Transcribe the records below in full; pictures stay out of the copy.

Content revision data
##########

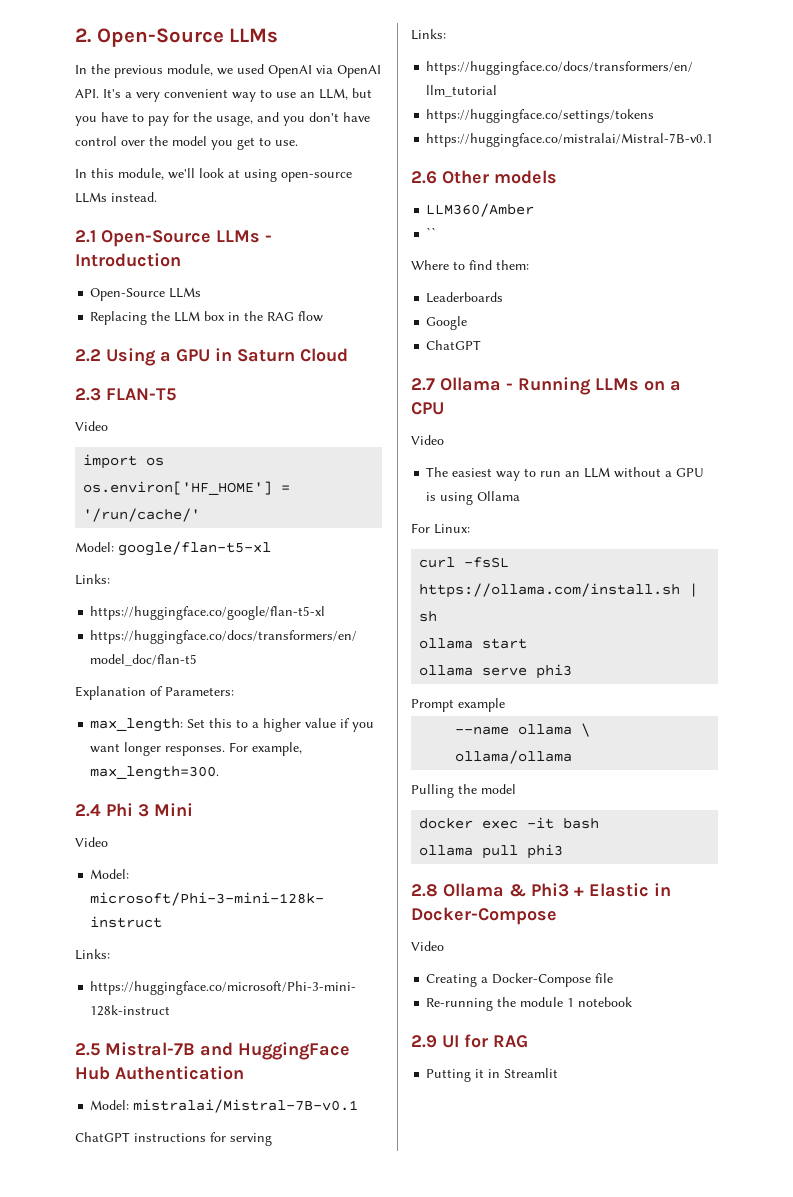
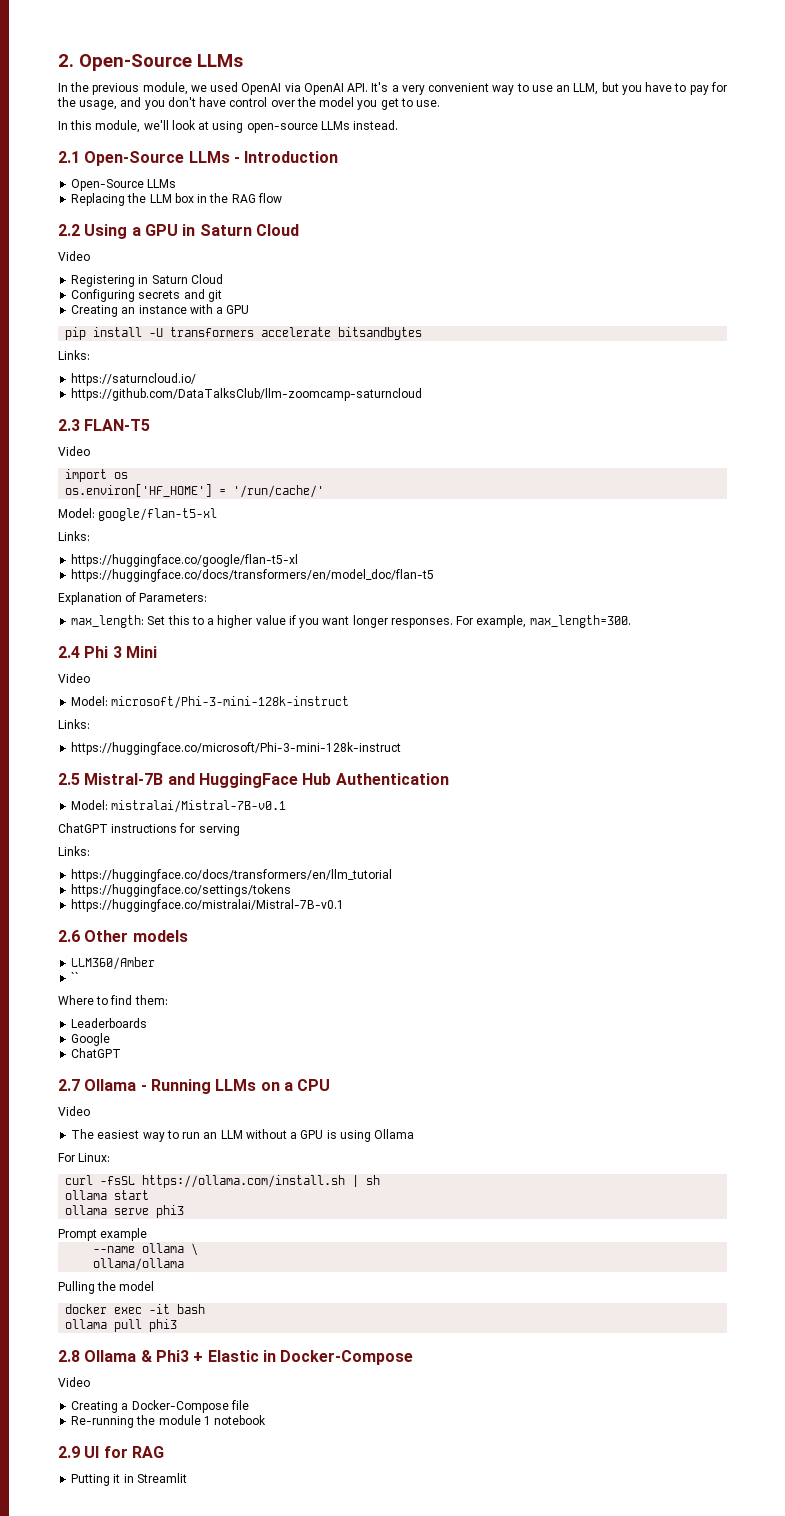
  2.2 Using a GPU in Saturn Cloud
+ Video
+ Registering in Saturn Cloud
+ Configuring secrets and git
+ Creating an instance with a GPU
+ pip install -U transformers accelerate bitsandbytes
+ Links:
+ https://saturncloud.io/
+ https://github.com/DataTalksClub/llm-zoomcamp-saturncloud

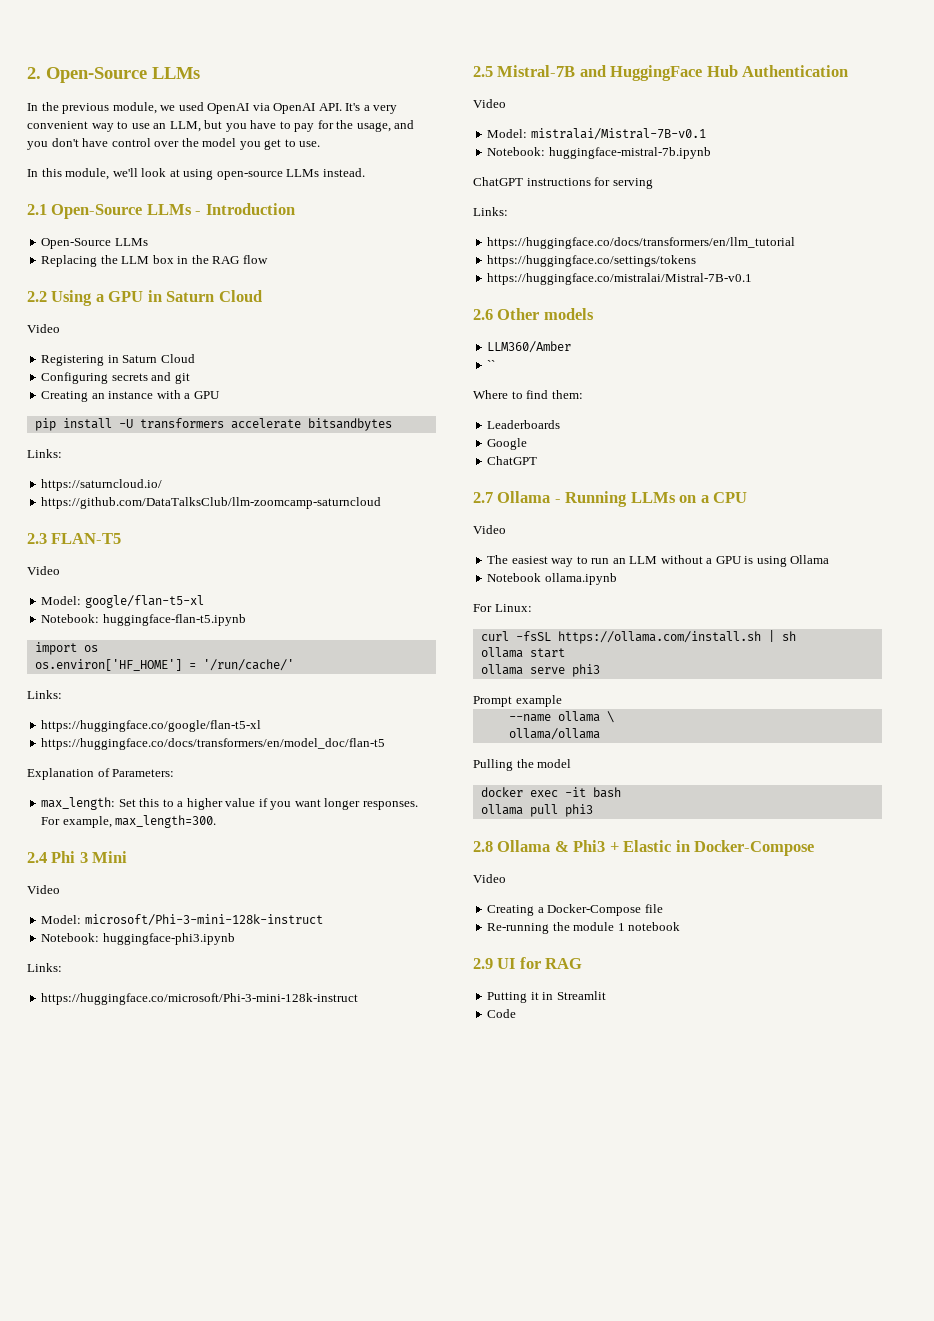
+ Model: google/flan-t5-xl
+ Notebook: huggingface-flan-t5.ipynb
- Model: google/flan-t5-xl
+ Notebook: huggingface-phi3.ipynb
  2.5 Mistral-7B and HuggingFace Hub Authentication
+ Video
+ Notebook: huggingface-mistral-7b.ipynb
+ Notebook ollama.ipynb
+ Code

##########

▸ OUTPUT FOR THIS TASK
  2.2 Using a GPU in Saturn Cloud
+ Video
+ Registering in Saturn Cloud
+ Configuring secrets and git
+ Creating an instance with a GPU
+ pip install -U transformers accelerate bitsandbytes
+ Links:
+ https://saturncloud.io/
+ https://github.com/DataTalksClub/llm-zoomcamp-saturncloud

+ Model: google/flan-t5-xl
+ Notebook: huggingface-flan-t5.ipynb
- Model: google/flan-t5-xl
+ Notebook: huggingface-phi3.ipynb
  2.5 Mistral-7B and HuggingFace Hub Authentication
+ Video
+ Notebook: huggingface-mistral-7b.ipynb
+ Notebook ollama.ipynb
+ Code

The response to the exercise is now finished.